After three years of offering free Wi-Fi calling and free texting over Sprint's cellular network, Sprint MVNO Scratch Wireless confirmed to FierceWireless it will begin charging for those services starting Nov. 16.
"As other costs go up, like text 911 and others, it is impossible for us to completely absorb the costs of Wi-Fi calling and cellular text messages," Scratch founder and CEO Alan Berrey told FierceWireless. "Our customers still have access to free unlimited text messaging on Wi-Fi, free unlimited MMS on Wi-Fi, and free unlimited data on Wi-Fi. Again, we are only changing Wi-Fi calling and cellular text messaging."
Scratch previously offered Wi-Fi calling for free and charged $14.99 per month for unlimited cellular calling on Sprint's network. Now, the company is charging $9.99 per month for unlimited calling on Wi-Fi and cellular networks. The company is also bundling text messaging into its data passes; previously text messaging on cellular and Wi-Fi was free.

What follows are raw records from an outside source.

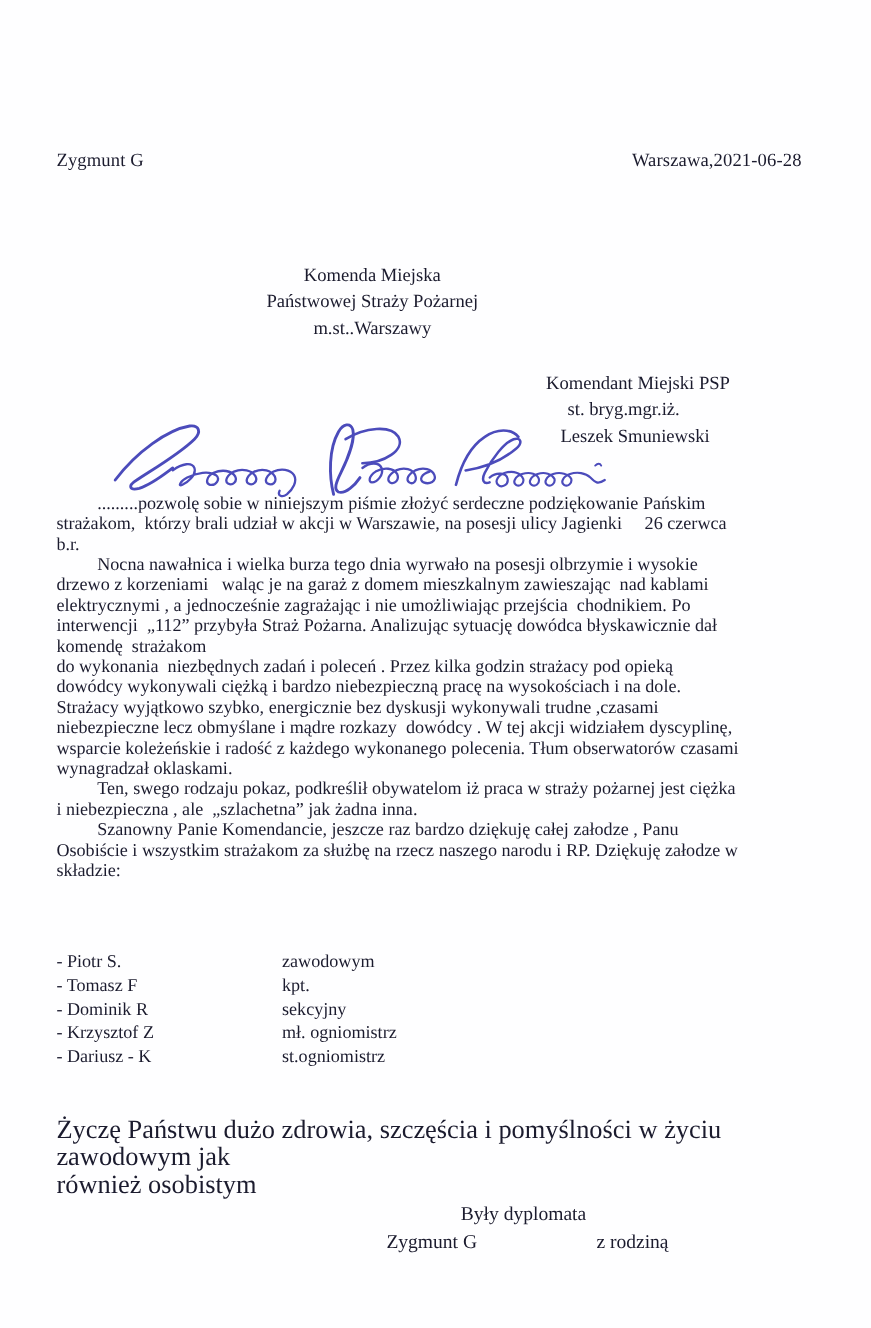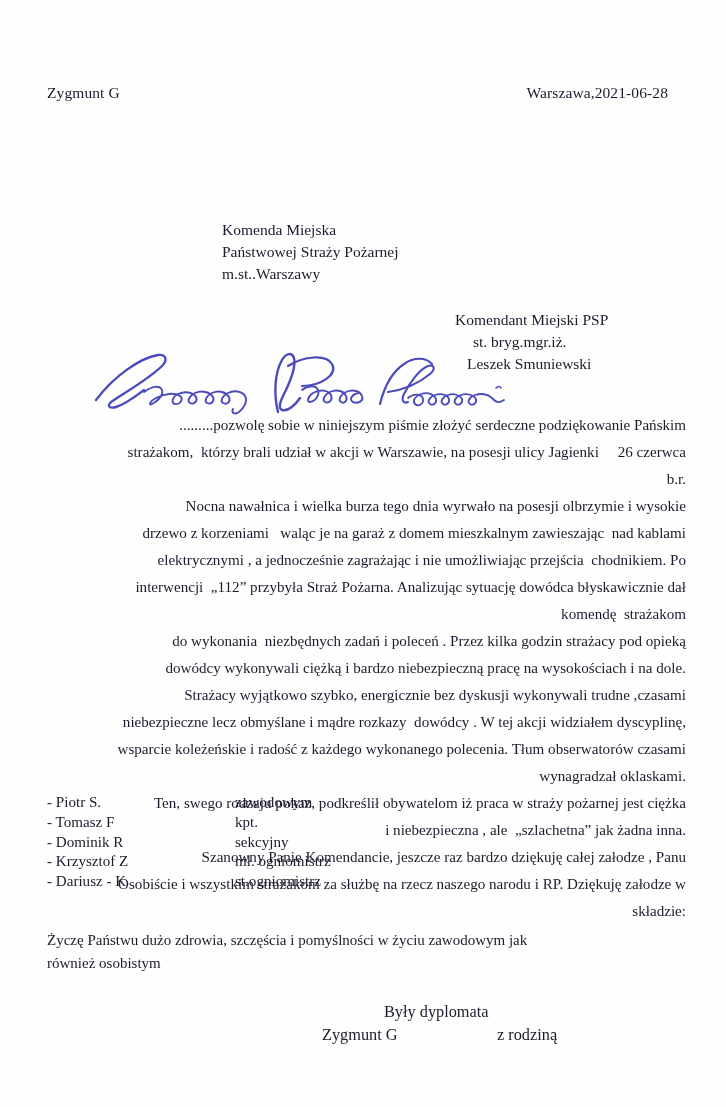--- a/index.html
+++ b/index.html
@@ -36,7 +36,7 @@
     font-size: 15.5px;
   }
   .header-row .sender { letter-spacing: .1px; }
-  .header-row .place-date { letter-spacing: .1px; white-space: nowrap; }
+  .header-row .place-date { letter-spacing: .1px; white-space: nowrap; margin-top: 41px; }
 
   
   .addressee {

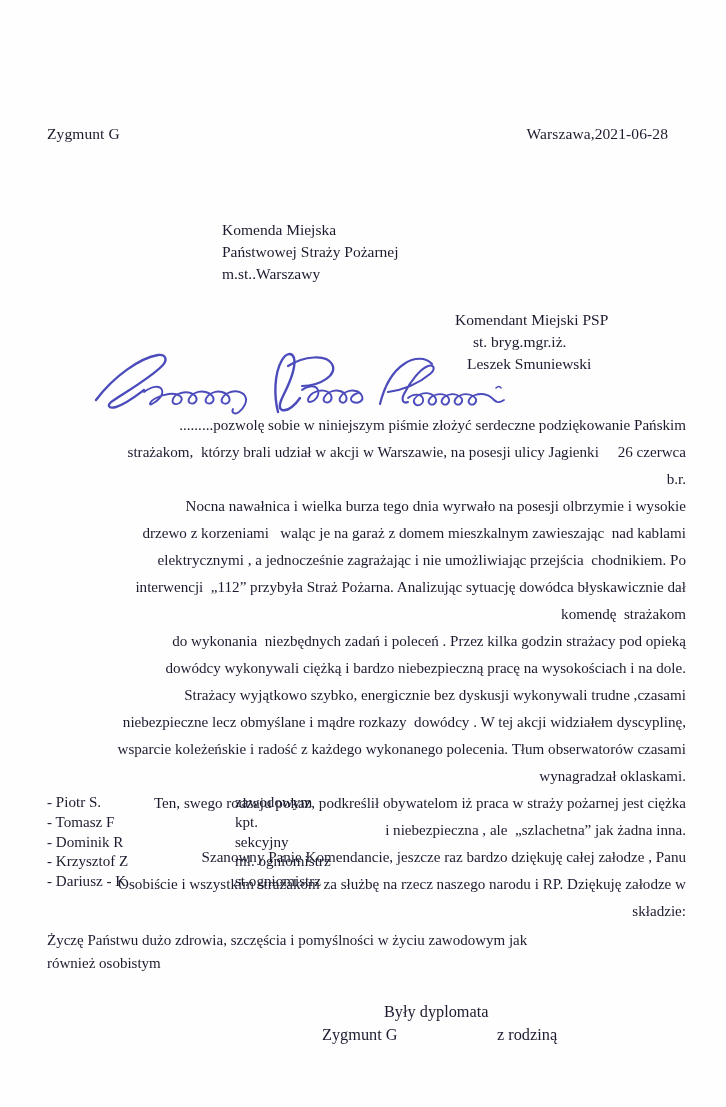--- a/index.html
+++ b/index.html
@@ -46,7 +46,7 @@
     font-size: 15.5px;
     line-height: 22px;
   }
-  .addressee div { white-space: nowrap; }
+  .addressee div { white-space: nowrap; text-align: center; }
 
   
   .recipient {

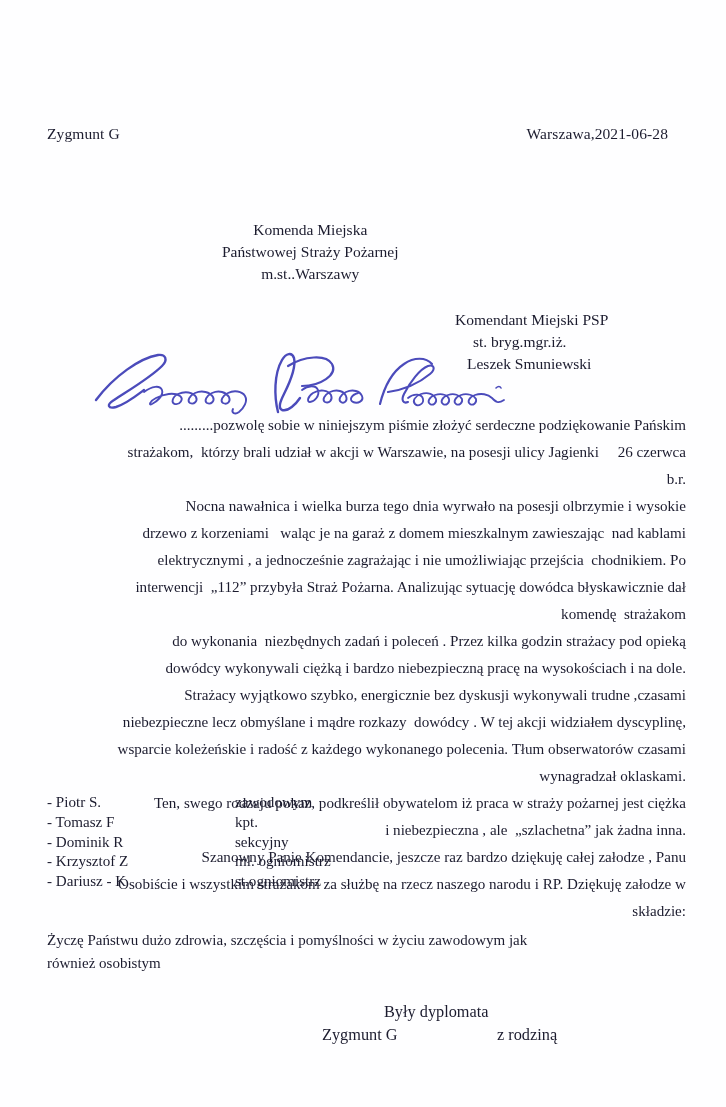--- a/index.html
+++ b/index.html
@@ -84,8 +84,8 @@
     left: 47px;
     width: 639px;
     font-size: 15.1px;
-    line-height: 27px;
-    text-align: right;
+    line-height: 17px;
+    text-align: left;
   }
   .body-text p {
     margin: 0;

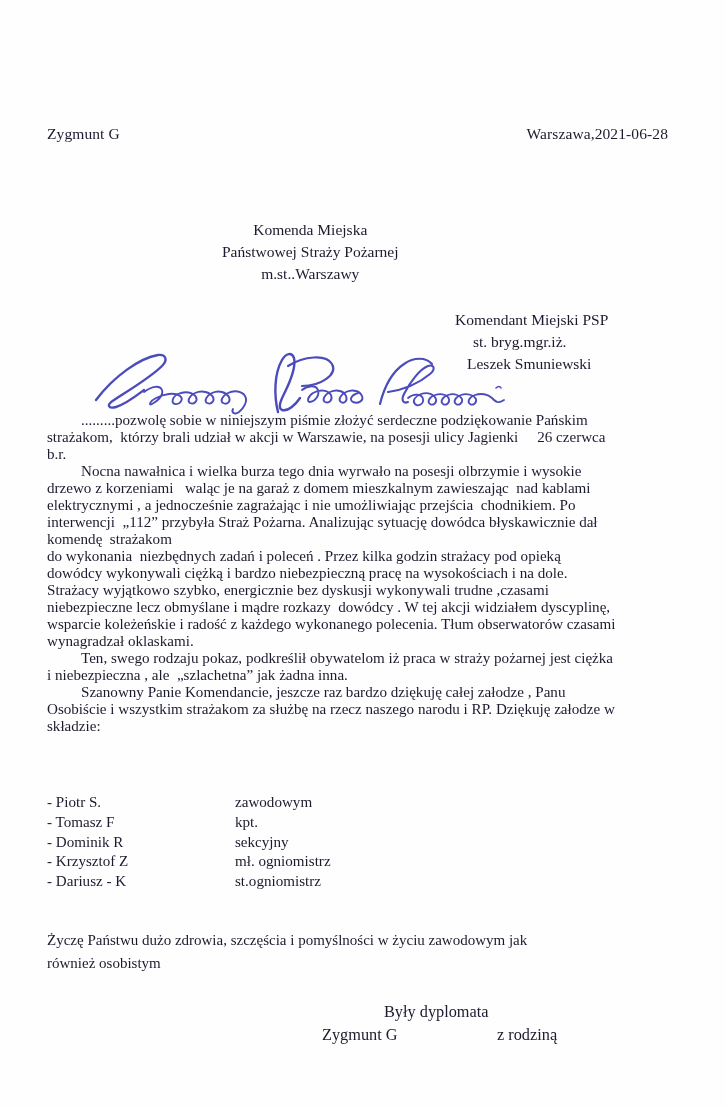--- a/index.html
+++ b/index.html
@@ -111,7 +111,7 @@
     top: 929px;
     left: 47px;
     width: 645px;
-    font-size: 15px;
+    font-size: 22px;
     line-height: 23px;
   }
   .wishes p { margin: 0; }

Berrey said the cost of the company's cellular data passes will remain the same. On the company's website, Scratch's data passes start at $1.99 for 50 MB for 24 hours and range up to $24.99 for 1 GB for 30 days.
"As I am sure you can appreciate, it costs a lot of money to provide free service to a large audience. Even costs like E911, regulation fees, USF, etc, create large burdens on our organization," Berrey said. "After careful consideration, we decided we need to reduce the amount of free service provided. We hope these changes will allow us to continue offering freemium smartphone service for many years to follow."
Berrey declined to say how many customers Scratch has.
Mark Lowenstein, managing director of Mobile Ecosystem and a FierceWireless contributor, said the tweaks to Scratch's service plans likely won't affect the MVNO's overall value proposition. "I don't think this will significantly affect them," said Lowenstein, who first pointed out Scratch's changes on Twitter.
Lowenstein also noted that Scratch's pricing changes come amid increasing interest in the intersection of Wi-Fi and cellular. In recent weeks AT&T Mobility (NYSE: T) launched Wi-Fi calling for the iPhone and Verizon introduced Wi-Fi calling via its Messages app. Further, Comcast (NASDAQ: CMCSA) confirmed it will begin testing cellular and Wi-Fi service in the coming months after activating its MVNO agreement with Verizon Wireless (NYSE: VZ).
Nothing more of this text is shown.